During the session, the Indonesian government was silent on the many notes and recommendations that specifically mentioned the issue of human rights violations experienced by LGBTQIA+ people. We noted that Indonesia received at least 2 trigger questions, 13 recommendations and 7 notes from 16 specific countries on the elimination of discrimination against LGBTQIA+ people and the fulfilment of their rights. The notes and recommendations came from Mexico, Brazil, Ireland, Peru, Montenegro, Sweden, Australia and others.

Lini Zurlia, Advocacy Officer at the ASEAN SOGIE Caucus deeply regrets the silence of the Indonesian government on the issue of the fulfilment of SOGI-based human rights. ‘It is certain that almost all notes and recommendations submitted by the 107 participating countries were responded to by the Indonesian Government, except those related to LGBTQIA+. This indicates that there is no recognition of the human rights of LGBTQIA+ people in Indonesia, let alone the intention to protect and fulfil them’ said Lini.
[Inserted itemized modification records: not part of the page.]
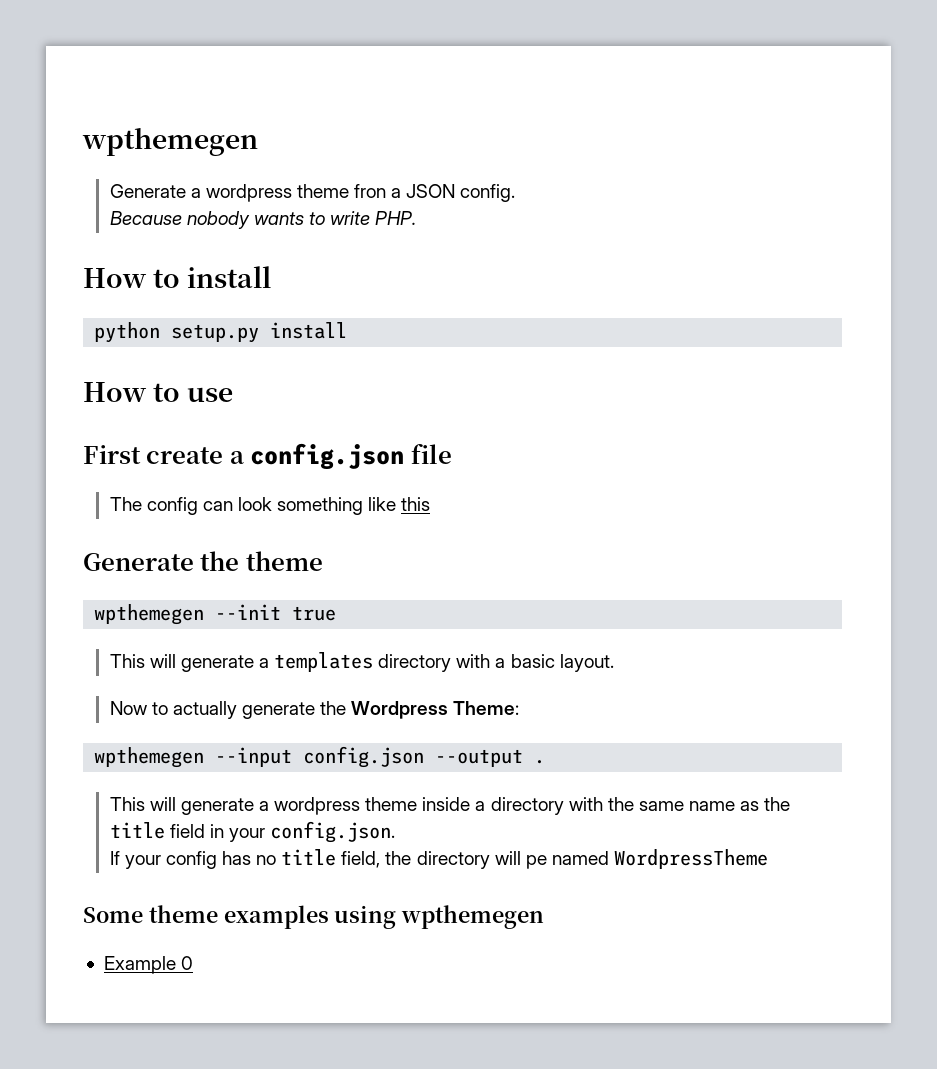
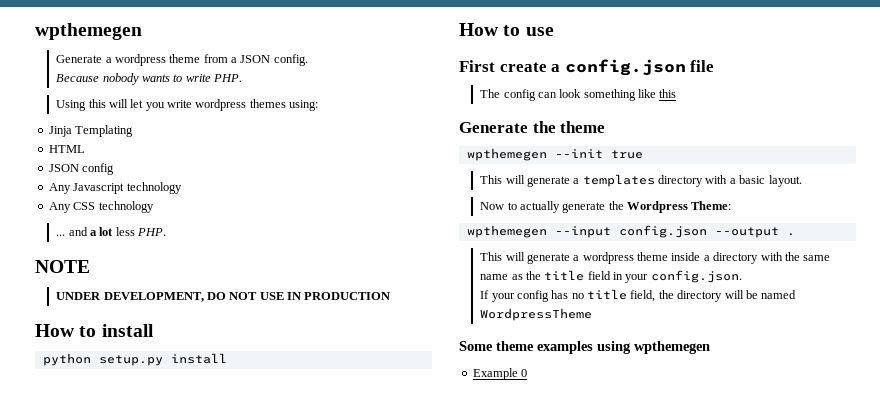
- Generate a wordpress theme fron a JSON config.
+ Generate a wordpress theme from a JSON config.
+ Using this will let you write wordpress themes using:
+ Jinja Templating
+ HTML
+ JSON config
+ Any Javascript technology
+ Any CSS technology
+ ... and a lot less PHP.
+ NOTE
+ UNDER DEVELOPMENT, DO NOT USE IN PRODUCTION
- If your config has no title field, the directory will pe named WordpressTheme
+ If your config has no title field, the directory will be named WordpressTheme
SAFEnet noted in its report that digital rights in Indonesia are also repressed. For example, the government used bandwidth restrictions and internet blackouts in Papua and West Papua in 2019. The ITE Law is also often used to silence civil society voices that contradict the regime. Throughout 2020-2021, there were at least 340 digital attacks on human rights defenders, activists, journalists and other civil society actors. Cases of online gender-based violence (GBV) against women during the Covid-19 pandemic jumped to 510 cases of GBV in 2021, many of which targeted women human rights defenders.
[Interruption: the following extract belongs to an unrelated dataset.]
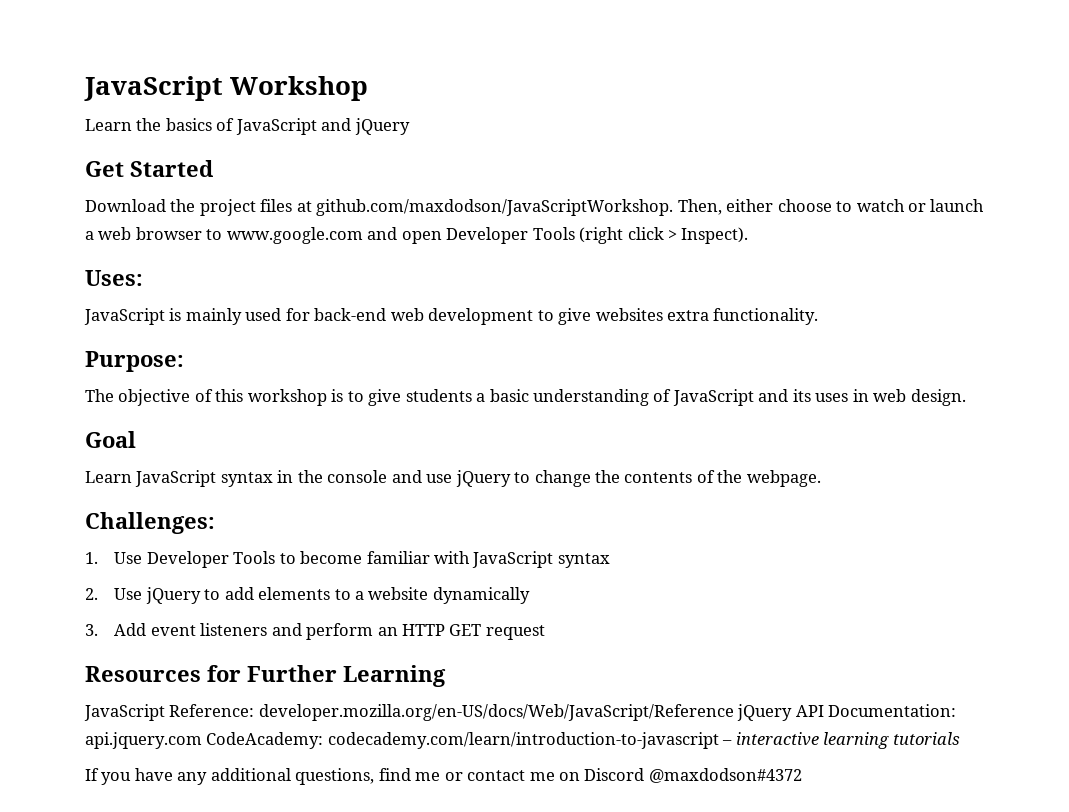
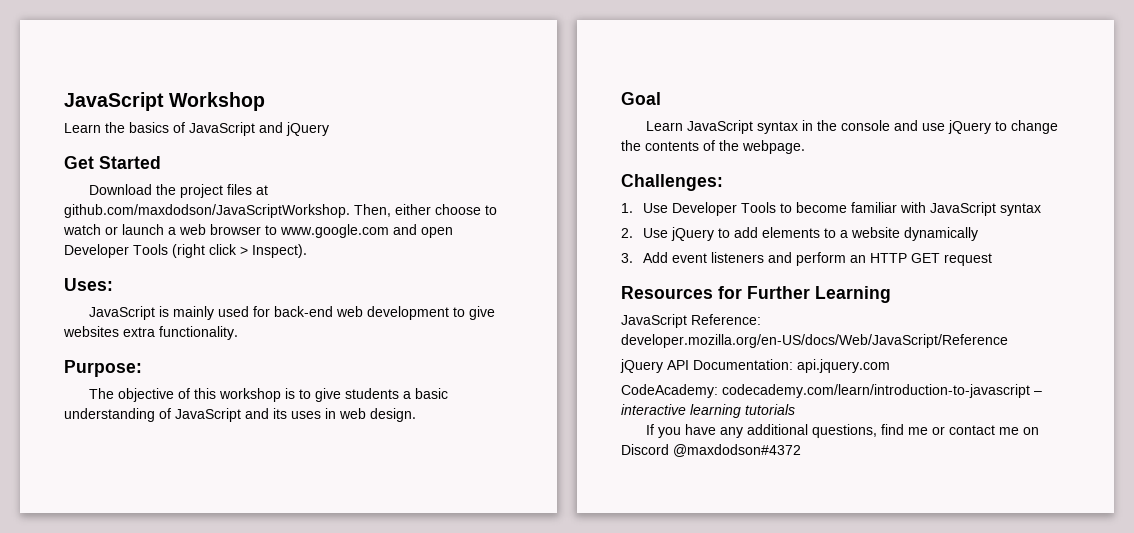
- JavaScript Reference: developer.mozilla.org/en-US/docs/Web/JavaScript/Reference jQuery API Documentation: api.jquery.com CodeAcademy: codecademy.com/learn/introduction-to-javascript – interactive learning tutorials
+ JavaScript Reference: developer.mozilla.org/en-US/docs/Web/JavaScript/Reference
+ jQuery API Documentation: api.jquery.com
+ CodeAcademy: codecademy.com/learn/introduction-to-javascript – interactive learning tutorials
The GoI made no mention of the digital repression experienced by civil society, including citizens in Papua and West Papua and committed to improving governance and protection mechanisms to guarantee the right to security and freedom of expression. Although there is mention of improvements to the revised Criminal Code, it is not explained what exactly the improvements and protections for communities and human rights defenders are in the Criminal Code, which is said to be passed by the end of this year. Similarly, the Indonesian government’s obligation is to clarify what forms of protection are for women in the digital realm.
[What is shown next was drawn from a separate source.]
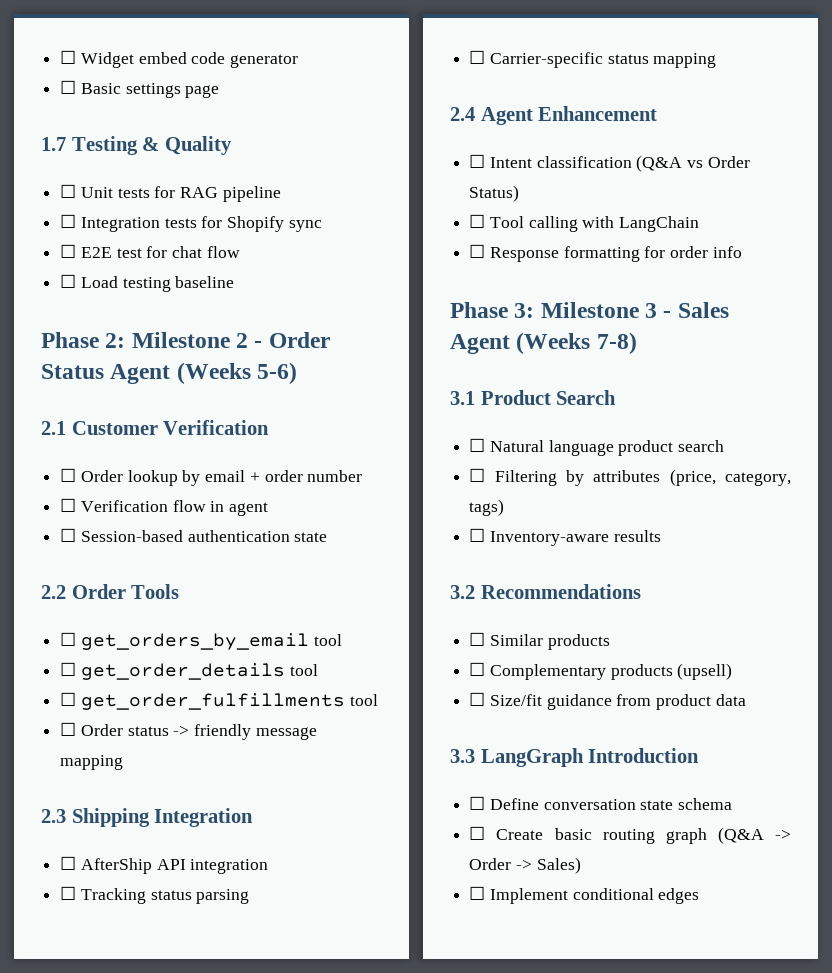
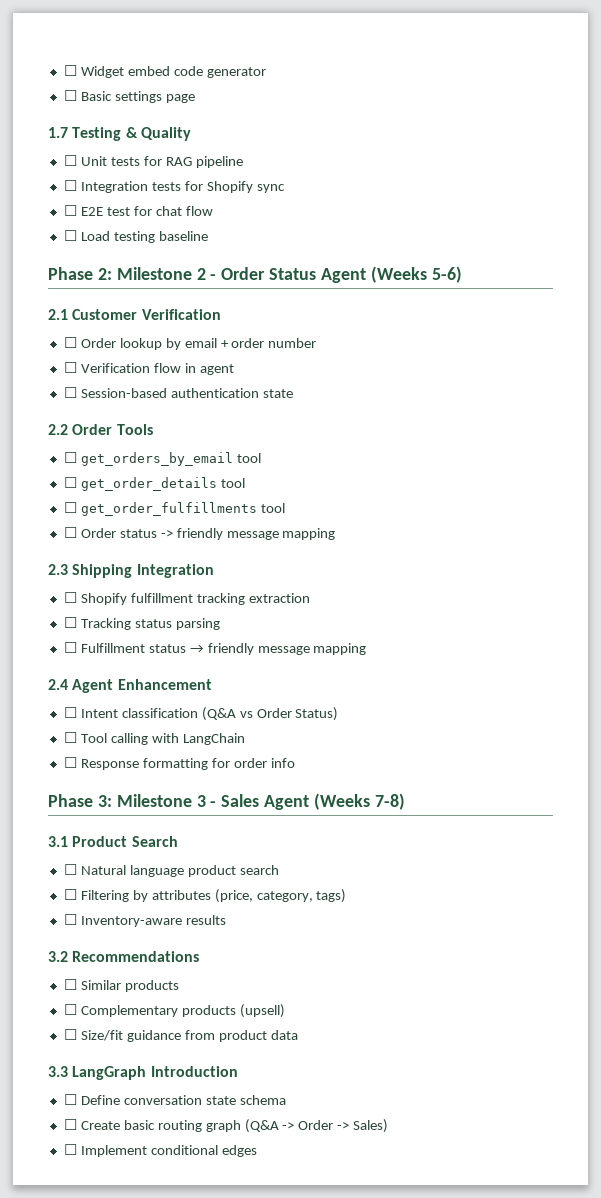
- ☐ AfterShip API integration
+ ☐ Shopify fulfillment tracking extraction
- ☐ Carrier-specific status mapping
+ ☐ Fulfillment status → friendly message mapping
Damar Juniarto, Executive Director of SAFEnet, believes that the Indonesian government has failed to recognise the importance of fulfilling citizens’ digital rights. “We regret that protection from lawsuits and attacks experienced by human rights defenders and citizens, both physically and online, are not seen as part of improving human rights in Indonesia.”

On the issue of academic freedom, to which the Indonesian Government has given little response in its report, KIKA highlights the pressure from state actors and universities that penalise and silence freedom of opinion and academic expression. Academics become victims of criminalisation, including under the ITE Law, simply for expressing criticism of the government, becoming expert witnesses in court proceedings, and speaking about research findings in public spaces. Meanwhile, students who express criticism are disciplined by universities for asking seemingly controversial questions and ideas.

“We condemn the attacks on scholars and students and call on the international community to join us hand in hand in defence of academic freedom in Indonesia,” said Dhia Al Uyun, Chair of KIKA who is a lecturer at Brawijaya University.